DATA EXTRACTS:
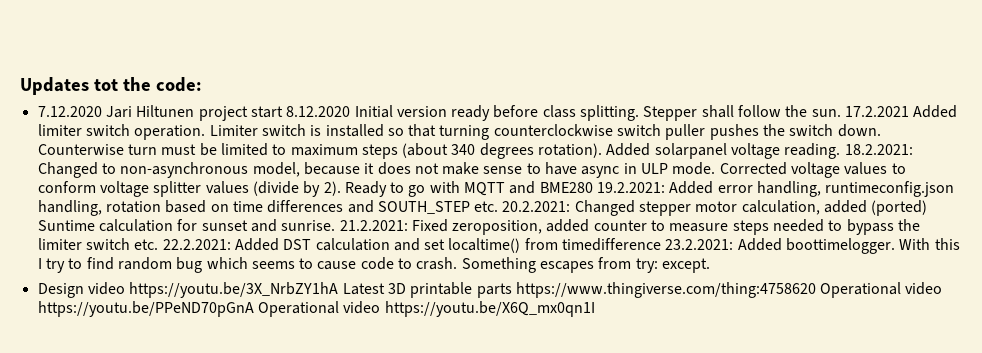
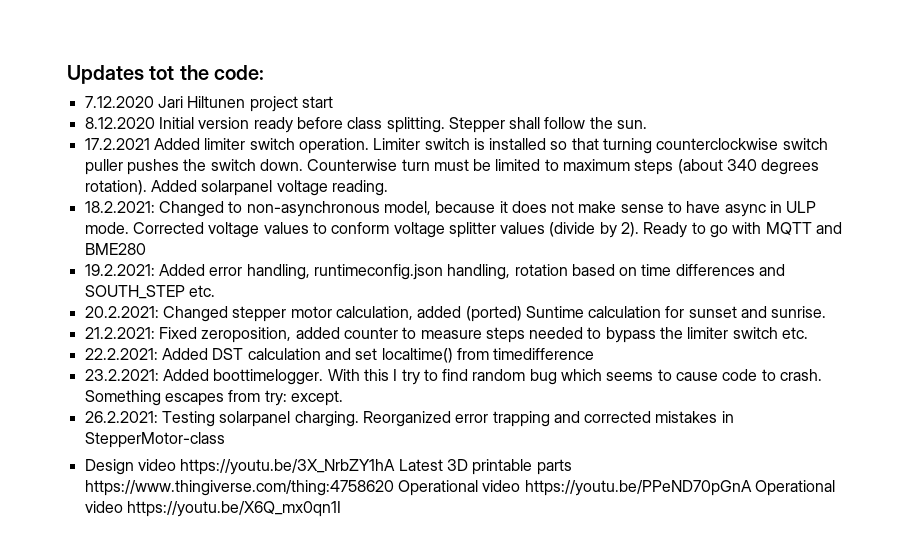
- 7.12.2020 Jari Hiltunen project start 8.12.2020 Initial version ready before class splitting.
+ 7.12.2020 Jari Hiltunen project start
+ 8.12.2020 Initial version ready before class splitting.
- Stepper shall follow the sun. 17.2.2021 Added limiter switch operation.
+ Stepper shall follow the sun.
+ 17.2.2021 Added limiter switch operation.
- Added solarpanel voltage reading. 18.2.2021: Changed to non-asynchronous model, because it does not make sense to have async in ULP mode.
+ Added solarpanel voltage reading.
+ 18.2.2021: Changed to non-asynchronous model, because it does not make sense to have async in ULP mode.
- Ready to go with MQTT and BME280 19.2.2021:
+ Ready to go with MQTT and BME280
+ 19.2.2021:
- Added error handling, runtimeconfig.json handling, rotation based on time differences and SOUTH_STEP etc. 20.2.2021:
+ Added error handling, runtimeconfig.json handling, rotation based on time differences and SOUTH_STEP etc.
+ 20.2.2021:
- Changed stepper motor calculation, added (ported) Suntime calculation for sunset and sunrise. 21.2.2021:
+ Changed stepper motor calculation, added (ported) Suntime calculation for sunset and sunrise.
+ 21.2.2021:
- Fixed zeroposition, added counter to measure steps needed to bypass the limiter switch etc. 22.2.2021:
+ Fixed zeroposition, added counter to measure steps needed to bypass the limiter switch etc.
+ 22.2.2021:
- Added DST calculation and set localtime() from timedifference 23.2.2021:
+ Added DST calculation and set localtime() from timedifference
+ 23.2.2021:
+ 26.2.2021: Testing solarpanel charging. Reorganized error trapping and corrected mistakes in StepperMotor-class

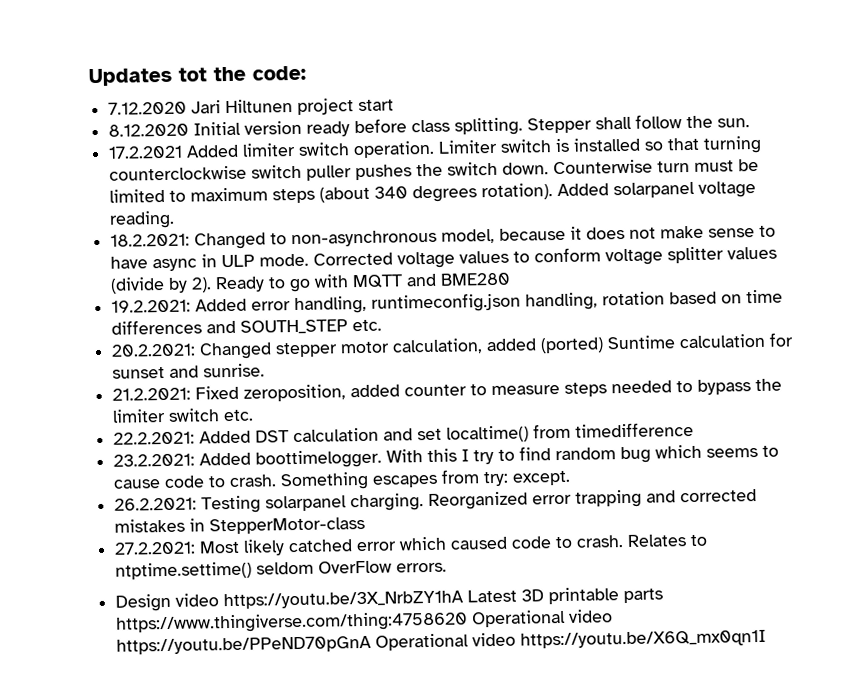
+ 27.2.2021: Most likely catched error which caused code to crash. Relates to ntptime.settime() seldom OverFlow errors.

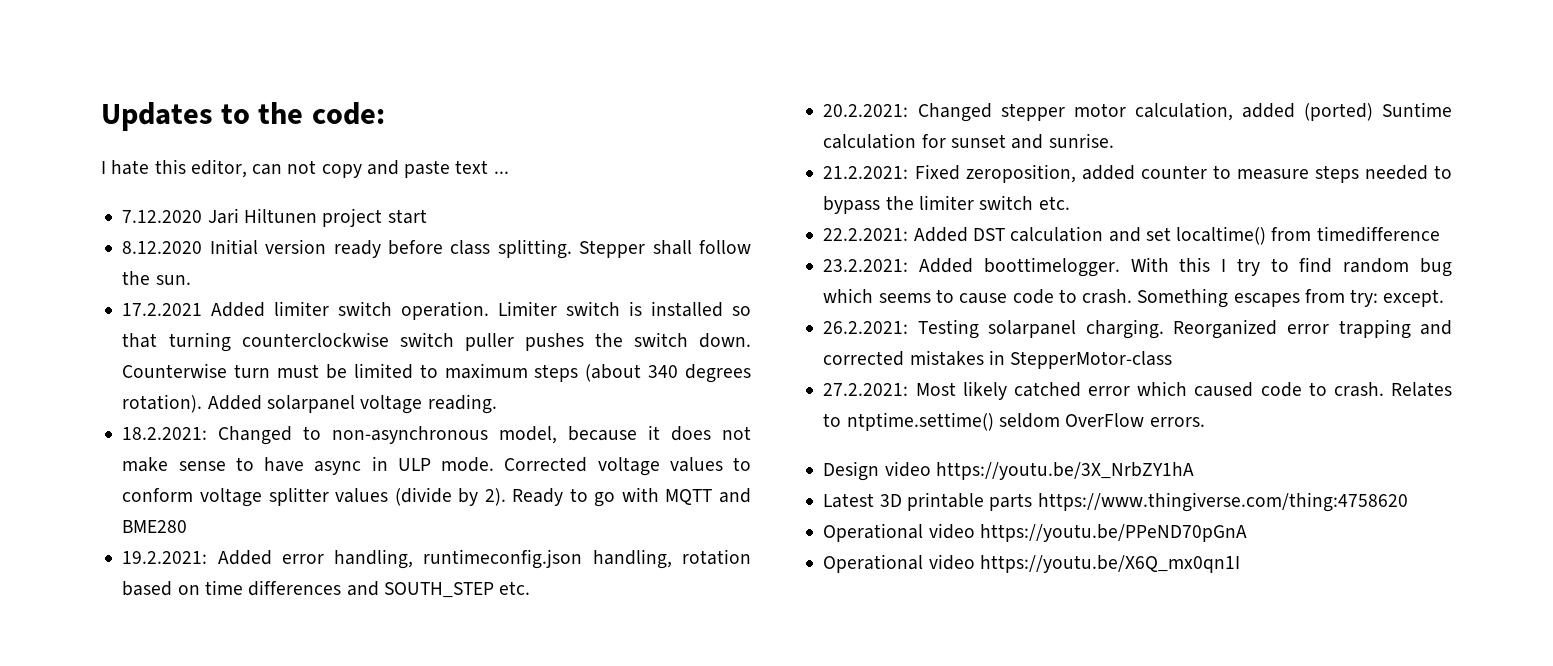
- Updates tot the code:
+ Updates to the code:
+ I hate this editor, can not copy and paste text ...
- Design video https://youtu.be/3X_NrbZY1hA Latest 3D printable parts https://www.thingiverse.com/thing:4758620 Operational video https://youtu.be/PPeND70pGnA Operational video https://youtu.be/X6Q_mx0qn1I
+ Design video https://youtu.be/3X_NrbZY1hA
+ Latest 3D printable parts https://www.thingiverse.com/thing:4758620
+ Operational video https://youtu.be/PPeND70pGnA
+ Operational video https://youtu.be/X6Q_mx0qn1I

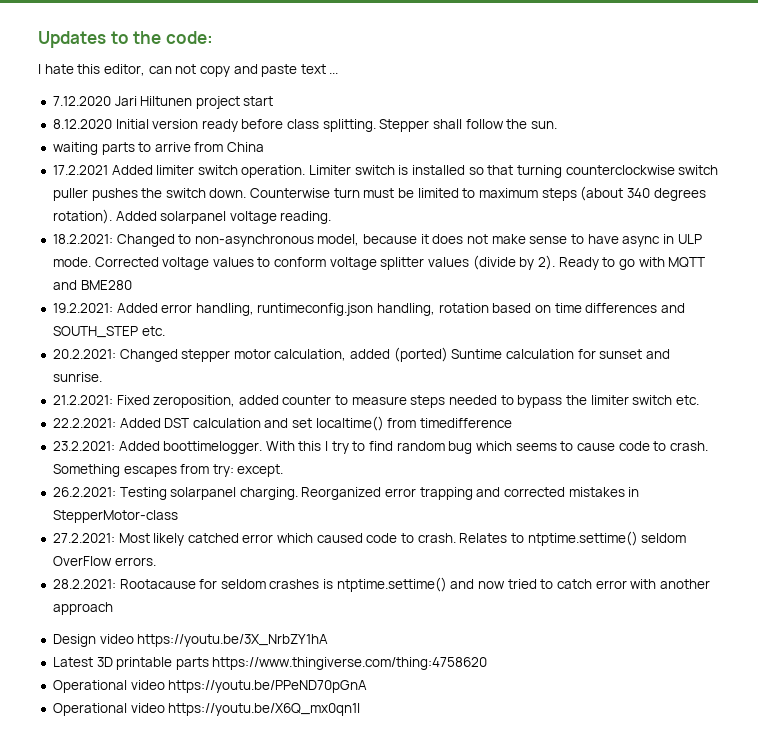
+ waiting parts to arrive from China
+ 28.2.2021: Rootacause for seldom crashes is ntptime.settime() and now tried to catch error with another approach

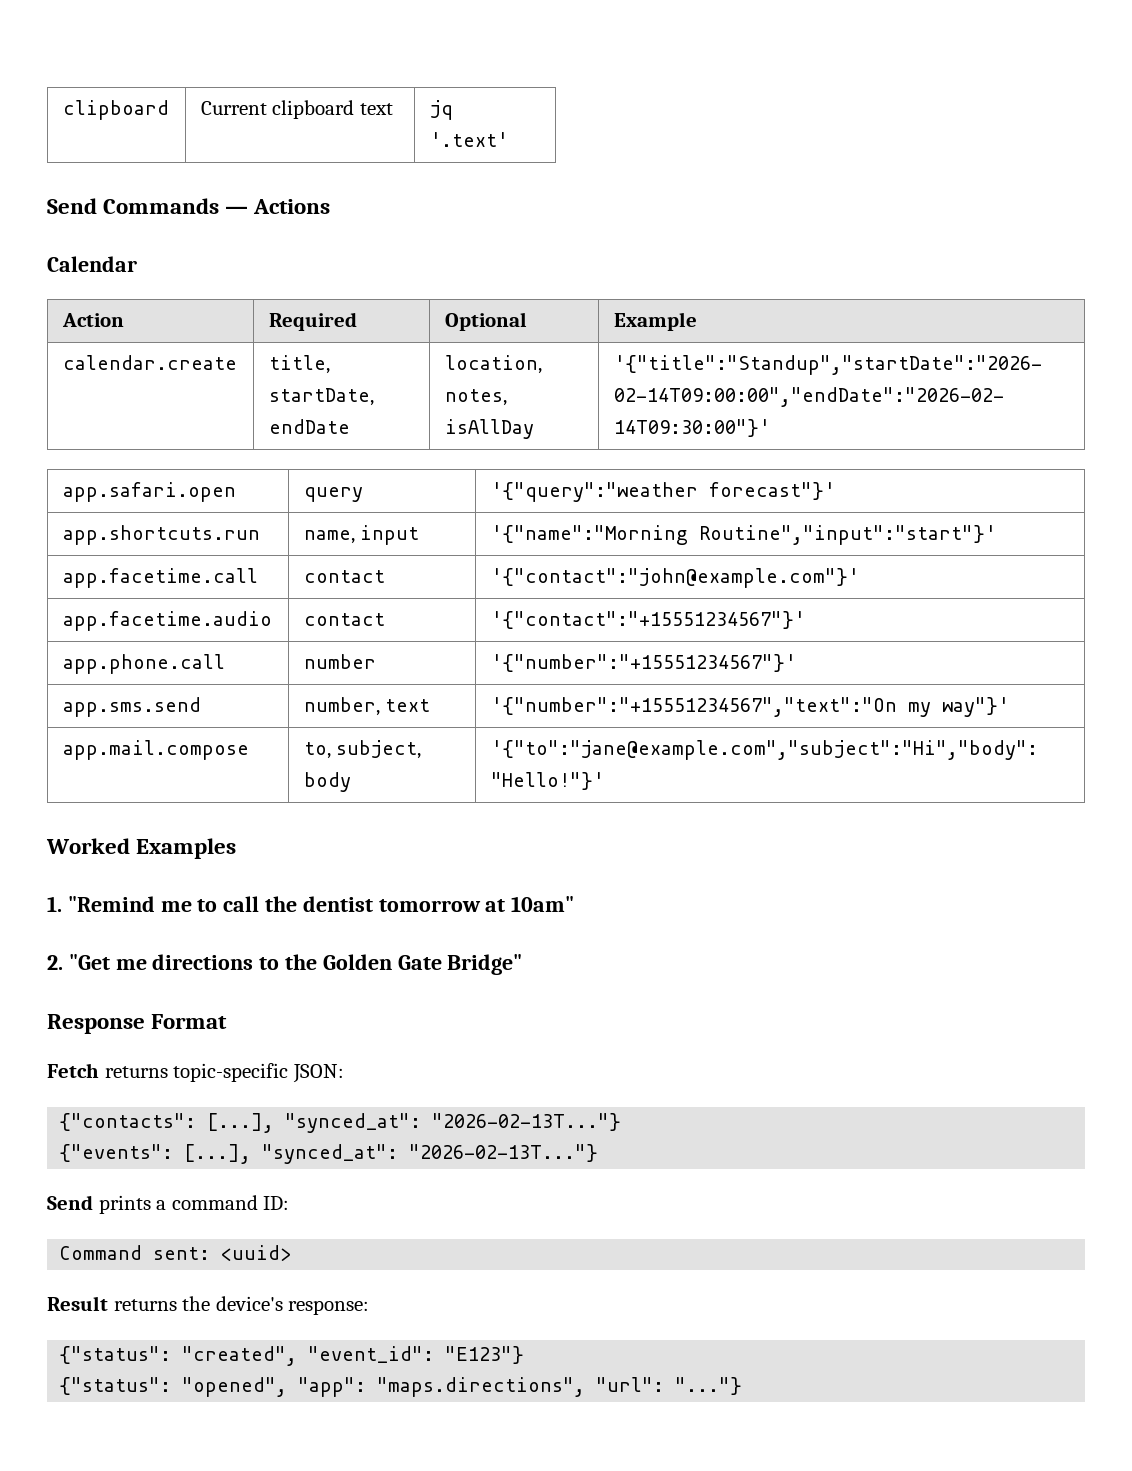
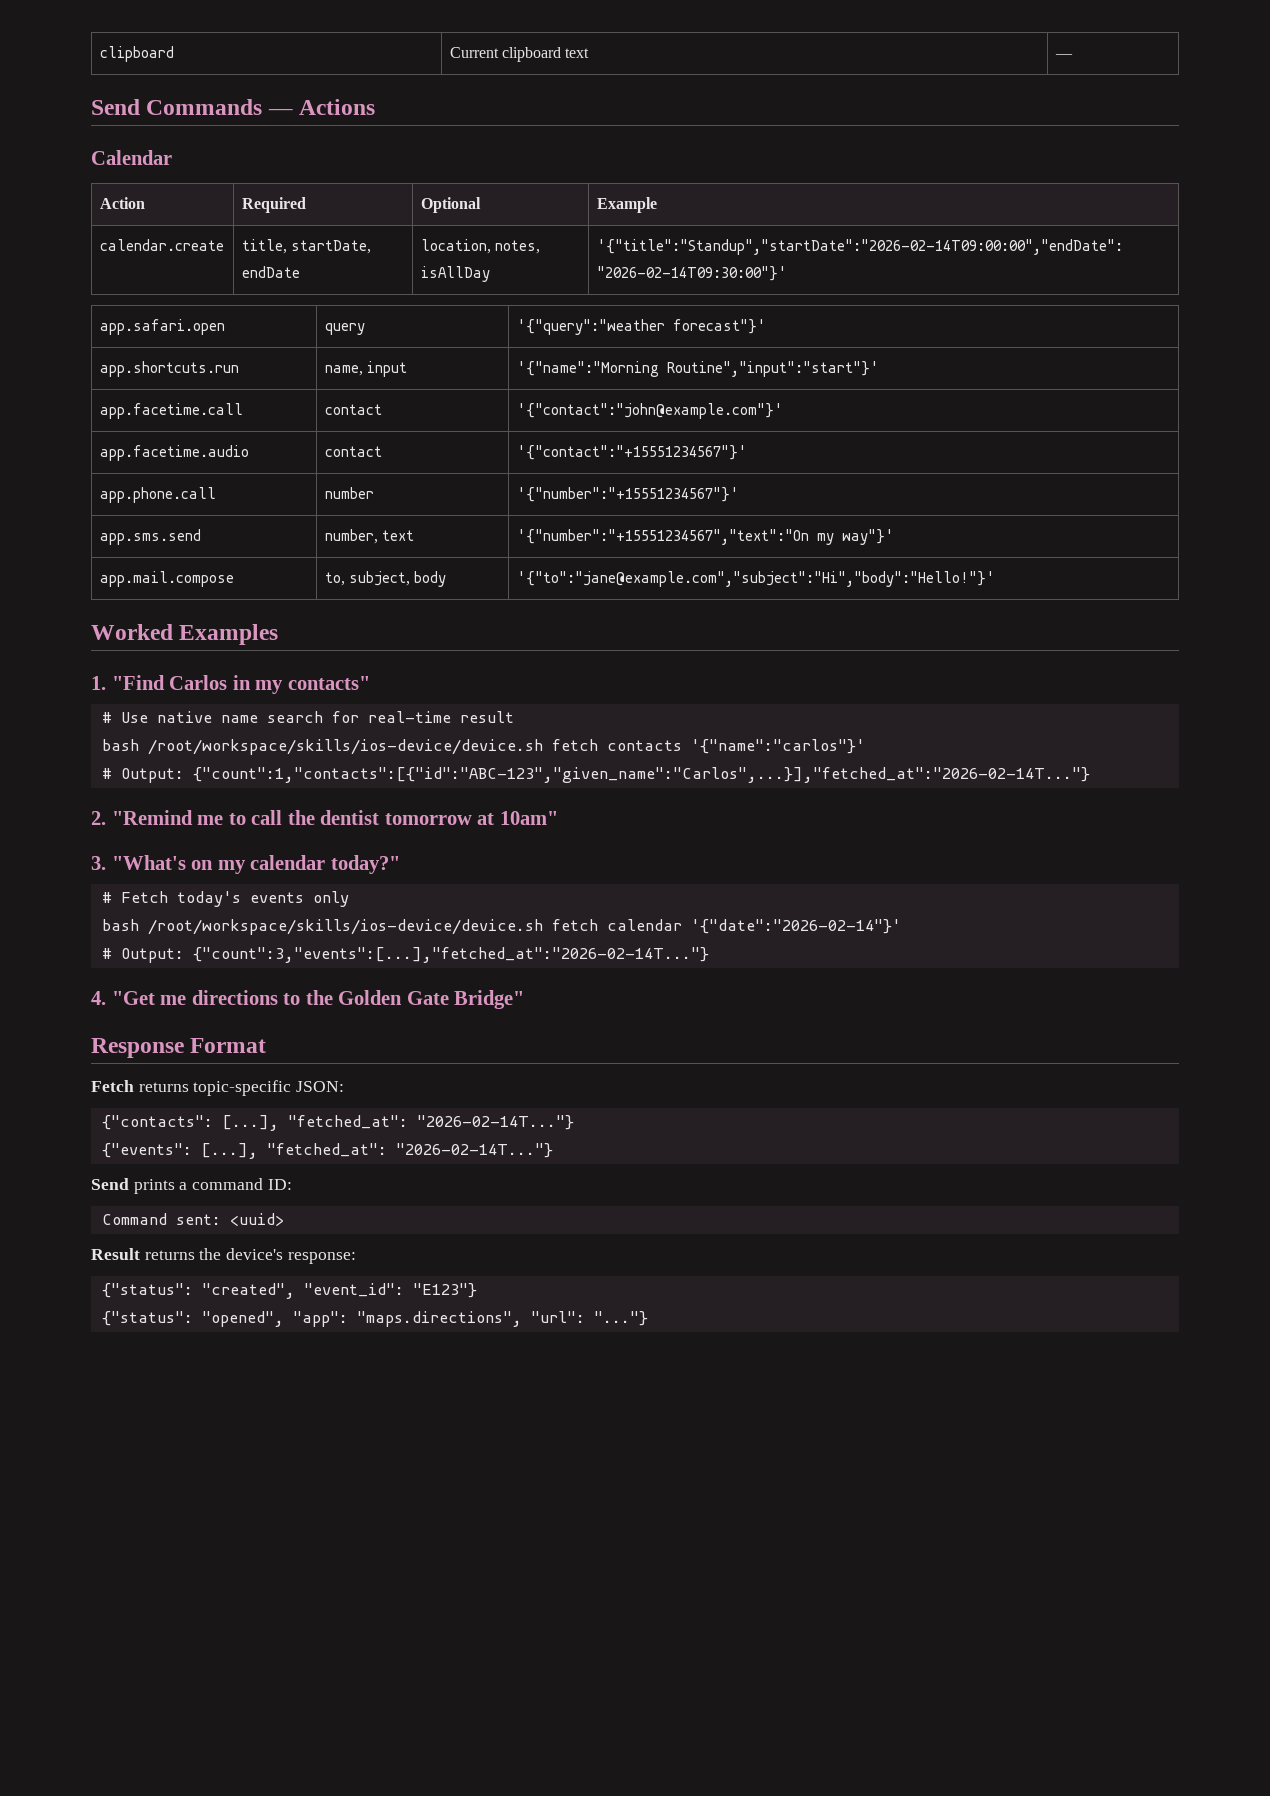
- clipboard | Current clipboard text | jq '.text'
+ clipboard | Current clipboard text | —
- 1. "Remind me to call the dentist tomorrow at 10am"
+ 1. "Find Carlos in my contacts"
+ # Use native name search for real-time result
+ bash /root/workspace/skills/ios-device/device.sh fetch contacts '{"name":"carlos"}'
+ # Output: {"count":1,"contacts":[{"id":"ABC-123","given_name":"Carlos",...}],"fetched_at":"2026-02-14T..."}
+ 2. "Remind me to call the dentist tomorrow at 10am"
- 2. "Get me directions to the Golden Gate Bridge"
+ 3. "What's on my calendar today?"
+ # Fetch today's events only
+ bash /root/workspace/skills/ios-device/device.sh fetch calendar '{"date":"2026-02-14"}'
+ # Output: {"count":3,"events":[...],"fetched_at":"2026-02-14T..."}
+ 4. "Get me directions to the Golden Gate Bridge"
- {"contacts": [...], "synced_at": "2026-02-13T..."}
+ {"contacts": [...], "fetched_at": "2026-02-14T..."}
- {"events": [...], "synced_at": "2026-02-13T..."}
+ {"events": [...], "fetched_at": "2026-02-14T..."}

BRIEF: Repeat every line above exactly, but omit all images.

EXERCISE RESPONSE:
- 7.12.2020 Jari Hiltunen project start 8.12.2020 Initial version ready before class splitting.
+ 7.12.2020 Jari Hiltunen project start
+ 8.12.2020 Initial version ready before class splitting.
- Stepper shall follow the sun. 17.2.2021 Added limiter switch operation.
+ Stepper shall follow the sun.
+ 17.2.2021 Added limiter switch operation.
- Added solarpanel voltage reading. 18.2.2021: Changed to non-asynchronous model, because it does not make sense to have async in ULP mode.
+ Added solarpanel voltage reading.
+ 18.2.2021: Changed to non-asynchronous model, because it does not make sense to have async in ULP mode.
- Ready to go with MQTT and BME280 19.2.2021:
+ Ready to go with MQTT and BME280
+ 19.2.2021:
- Added error handling, runtimeconfig.json handling, rotation based on time differences and SOUTH_STEP etc. 20.2.2021:
+ Added error handling, runtimeconfig.json handling, rotation based on time differences and SOUTH_STEP etc.
+ 20.2.2021:
- Changed stepper motor calculation, added (ported) Suntime calculation for sunset and sunrise. 21.2.2021:
+ Changed stepper motor calculation, added (ported) Suntime calculation for sunset and sunrise.
+ 21.2.2021:
- Fixed zeroposition, added counter to measure steps needed to bypass the limiter switch etc. 22.2.2021:
+ Fixed zeroposition, added counter to measure steps needed to bypass the limiter switch etc.
+ 22.2.2021:
- Added DST calculation and set localtime() from timedifference 23.2.2021:
+ Added DST calculation and set localtime() from timedifference
+ 23.2.2021:
+ 26.2.2021: Testing solarpanel charging. Reorganized error trapping and corrected mistakes in StepperMotor-class

+ 27.2.2021: Most likely catched error which caused code to crash. Relates to ntptime.settime() seldom OverFlow errors.

- Updates tot the code:
+ Updates to the code:
+ I hate this editor, can not copy and paste text ...
- Design video https://youtu.be/3X_NrbZY1hA Latest 3D printable parts https://www.thingiverse.com/thing:4758620 Operational video https://youtu.be/PPeND70pGnA Operational video https://youtu.be/X6Q_mx0qn1I
+ Design video https://youtu.be/3X_NrbZY1hA
+ Latest 3D printable parts https://www.thingiverse.com/thing:4758620
+ Operational video https://youtu.be/PPeND70pGnA
+ Operational video https://youtu.be/X6Q_mx0qn1I

+ waiting parts to arrive from China
+ 28.2.2021: Rootacause for seldom crashes is ntptime.settime() and now tried to catch error with another approach

- clipboard | Current clipboard text | jq '.text'
+ clipboard | Current clipboard text | —
- 1. "Remind me to call the dentist tomorrow at 10am"
+ 1. "Find Carlos in my contacts"
+ # Use native name search for real-time result
+ bash /root/workspace/skills/ios-device/device.sh fetch contacts '{"name":"carlos"}'
+ # Output: {"count":1,"contacts":[{"id":"ABC-123","given_name":"Carlos",...}],"fetched_at":"2026-02-14T..."}
+ 2. "Remind me to call the dentist tomorrow at 10am"
- 2. "Get me directions to the Golden Gate Bridge"
+ 3. "What's on my calendar today?"
+ # Fetch today's events only
+ bash /root/workspace/skills/ios-device/device.sh fetch calendar '{"date":"2026-02-14"}'
+ # Output: {"count":3,"events":[...],"fetched_at":"2026-02-14T..."}
+ 4. "Get me directions to the Golden Gate Bridge"
- {"contacts": [...], "synced_at": "2026-02-13T..."}
+ {"contacts": [...], "fetched_at": "2026-02-14T..."}
- {"events": [...], "synced_at": "2026-02-13T..."}
+ {"events": [...], "fetched_at": "2026-02-14T..."}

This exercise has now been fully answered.